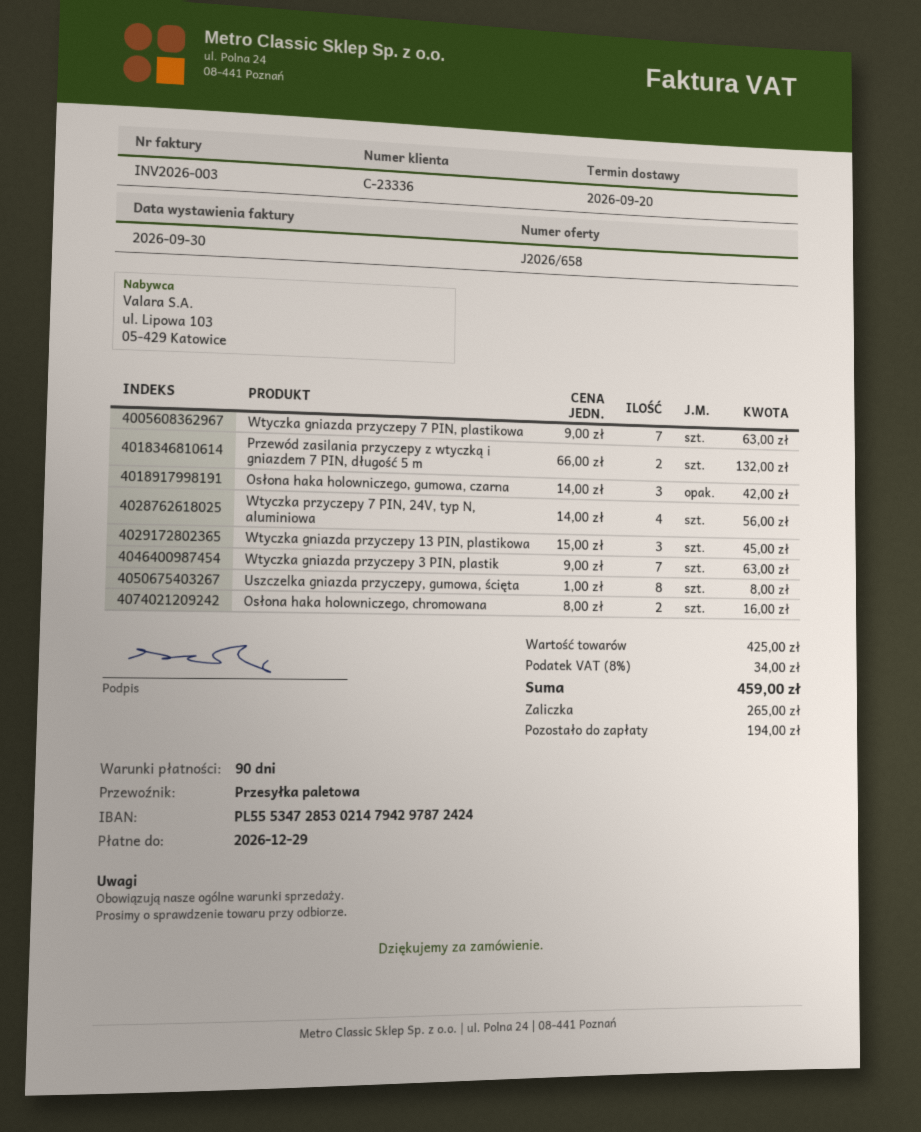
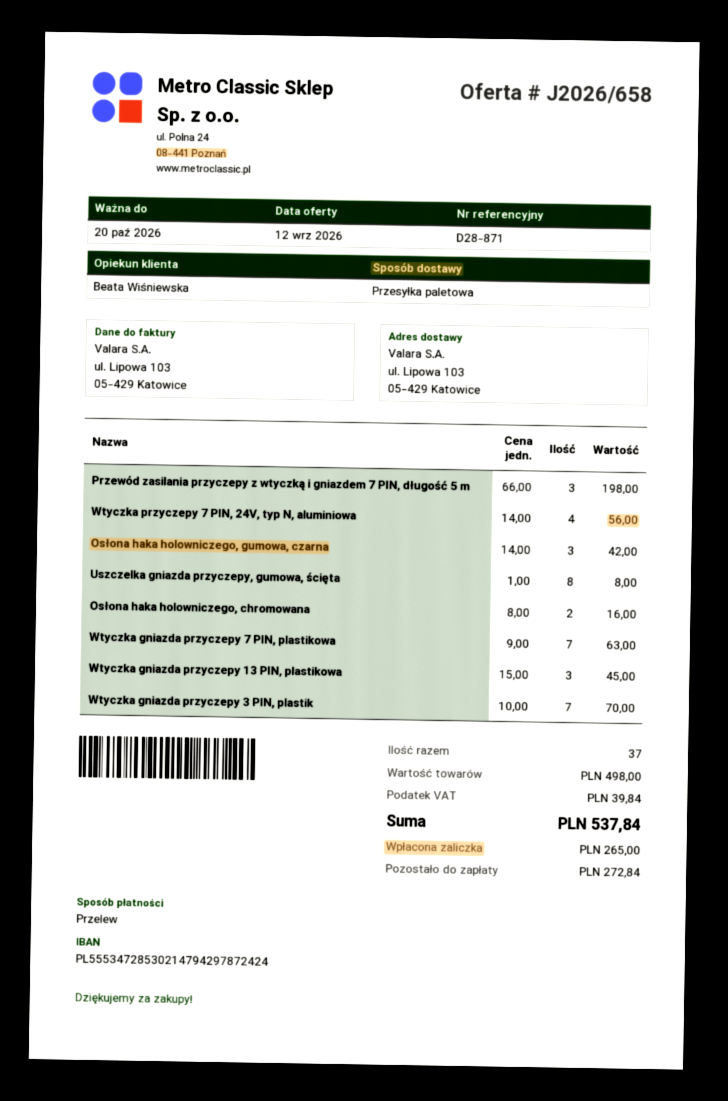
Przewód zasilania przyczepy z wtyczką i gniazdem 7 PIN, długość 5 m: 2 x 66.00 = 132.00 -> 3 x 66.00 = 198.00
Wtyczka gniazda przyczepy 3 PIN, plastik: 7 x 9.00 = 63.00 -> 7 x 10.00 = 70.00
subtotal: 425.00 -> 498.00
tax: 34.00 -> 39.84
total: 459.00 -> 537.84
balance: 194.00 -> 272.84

####

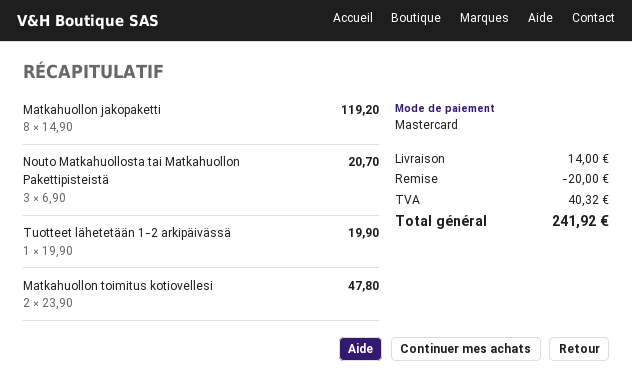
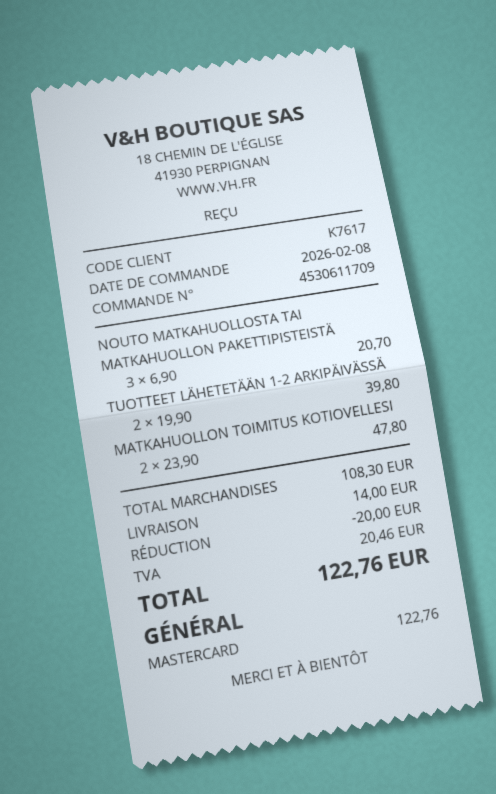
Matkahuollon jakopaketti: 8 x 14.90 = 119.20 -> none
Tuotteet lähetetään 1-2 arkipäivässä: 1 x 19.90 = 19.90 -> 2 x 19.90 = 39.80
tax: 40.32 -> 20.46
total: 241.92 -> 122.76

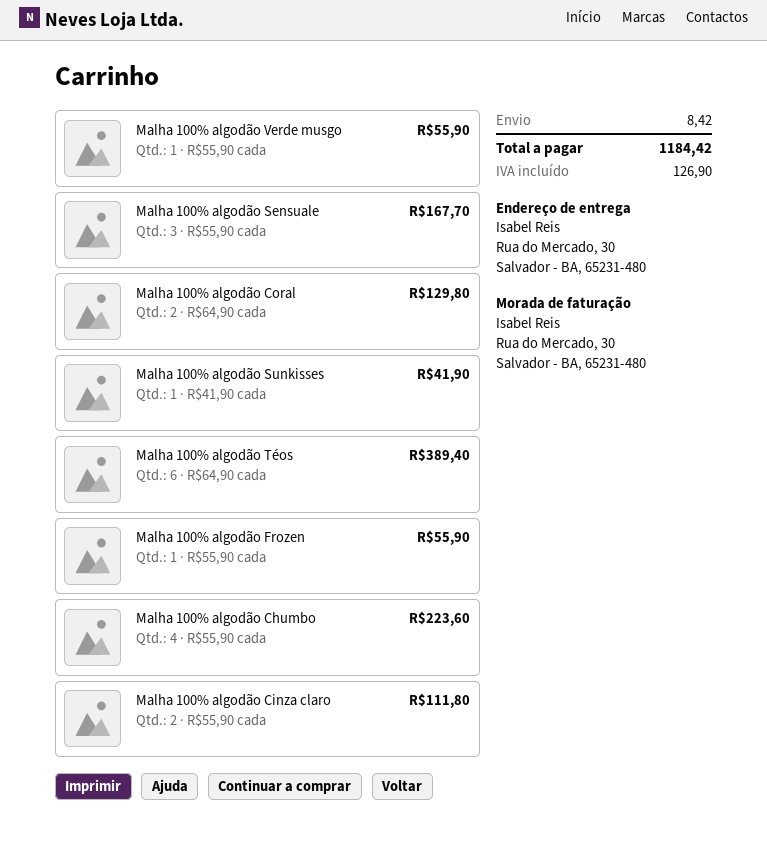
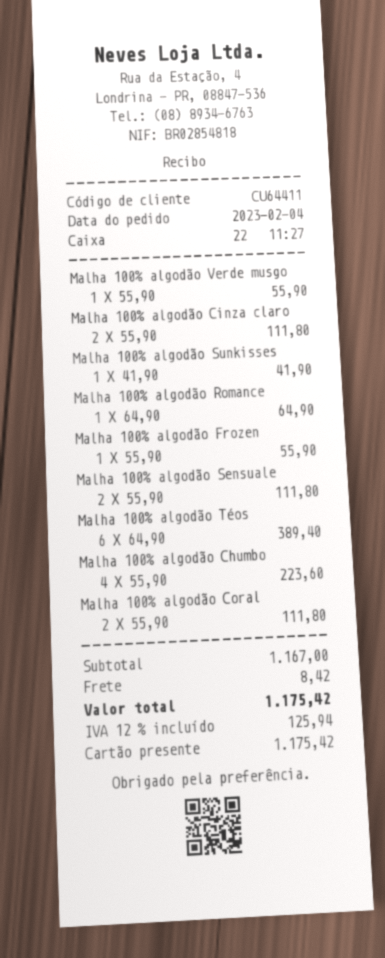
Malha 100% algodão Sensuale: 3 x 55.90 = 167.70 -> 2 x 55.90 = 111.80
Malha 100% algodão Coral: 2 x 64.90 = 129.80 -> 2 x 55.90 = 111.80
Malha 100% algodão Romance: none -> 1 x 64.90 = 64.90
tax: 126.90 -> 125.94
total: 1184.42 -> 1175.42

####

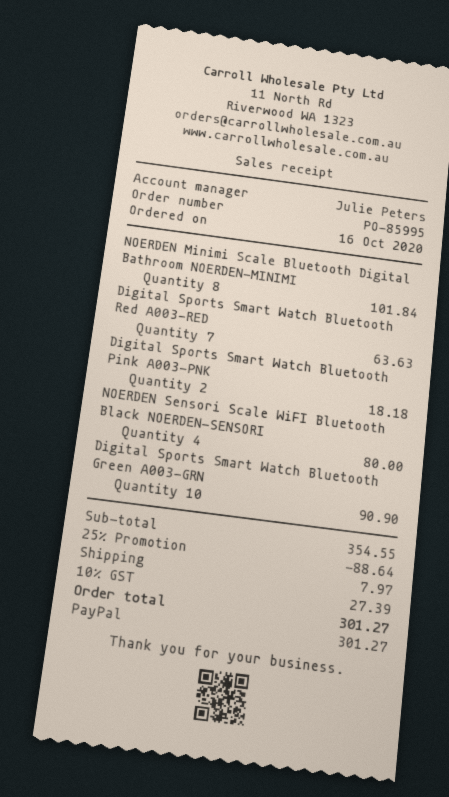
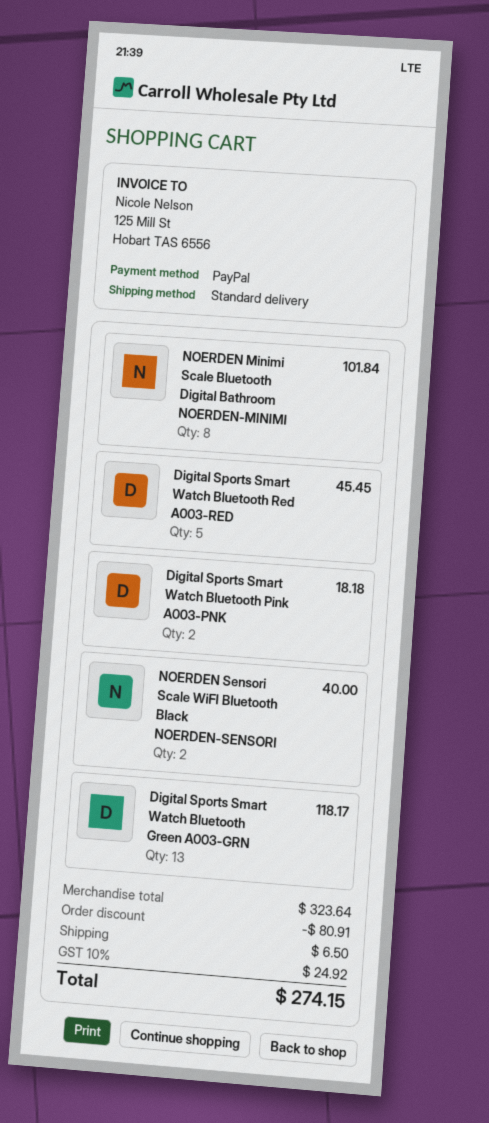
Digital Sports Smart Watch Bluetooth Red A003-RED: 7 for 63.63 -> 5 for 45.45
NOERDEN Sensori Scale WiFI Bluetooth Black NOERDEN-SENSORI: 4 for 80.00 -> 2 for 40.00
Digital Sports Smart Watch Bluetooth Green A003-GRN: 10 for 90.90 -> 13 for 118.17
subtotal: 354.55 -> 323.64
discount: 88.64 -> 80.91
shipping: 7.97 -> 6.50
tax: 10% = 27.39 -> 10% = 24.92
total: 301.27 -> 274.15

####

| Problem to solve |
A single number is required: how many lines in the material above include the string "algodão".

| Task answer |
3